Speaking to the United Nations Security Council at a meeting on North Korea held at the foreign-minister level, Secretary of State Rex Tillerson asked member countries to join the United States in a strong campaign to enhance pressures on the Kim Jong Un regime, whose rapidly developing nuclear and missile programs have reached dangerous levels.
The high-level diplomatic session took place on April 28, the final day of the American presidency of the Security Council, a monthly rotating position. The atmosphere signaled that the US was back and needed partners after months of disparaging the UN and insulting various UN member countries.
All 15 Council members read statements at the session, in addition to South Korea’s foreign minister, Yun Byung-se. North Korean diplomats did not participate in the Council session. But as if to underline the menacing if predictable behavior of the regime, it fired a missile, which apparently failed, not long after the Council’s meeting ended.
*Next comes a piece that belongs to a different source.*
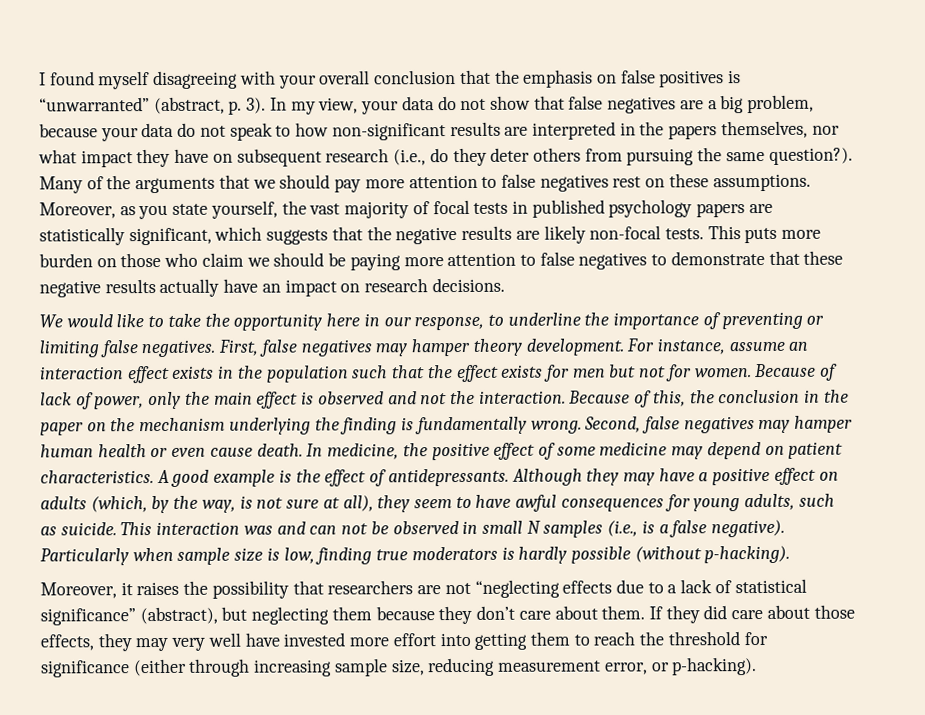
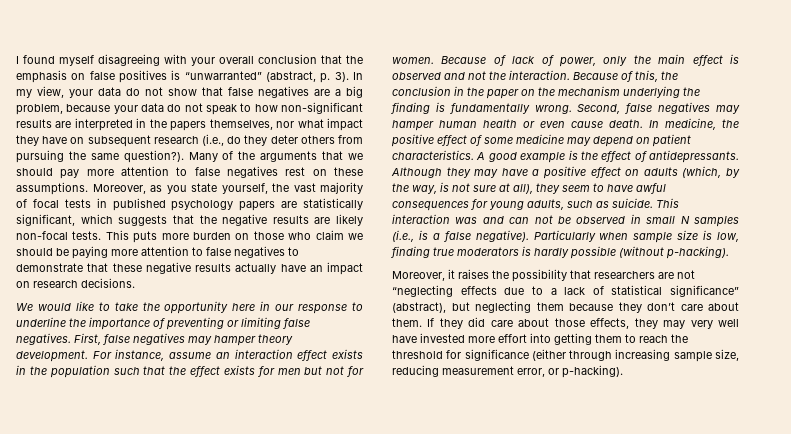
- We would like to take the opportunity here in our response, to underline the importance of preventing or limiting false negatives.
+ We would like to take the opportunity here in our response to underline the importance of preventing or limiting false negatives.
The tone of Tillerson’s address to the Council was much more measured than the freewheeling style of Nikki Haley, the US ambassador to the UN, who said on her first day in the job that she would “take names” and later threatened to use her high heels for kicking those who opposed American policies. (The heels reference was used when she was governor of South Carolina, referring to labor organizers.)
She also compared the UN with the South Carolina state legislature for its clubbiness when she was governor, yet she promoted a fellow state governor to become head of the UN’s World Food Program. PassBlue obtained the letter she wrote to UN Secretary-General António Guterres.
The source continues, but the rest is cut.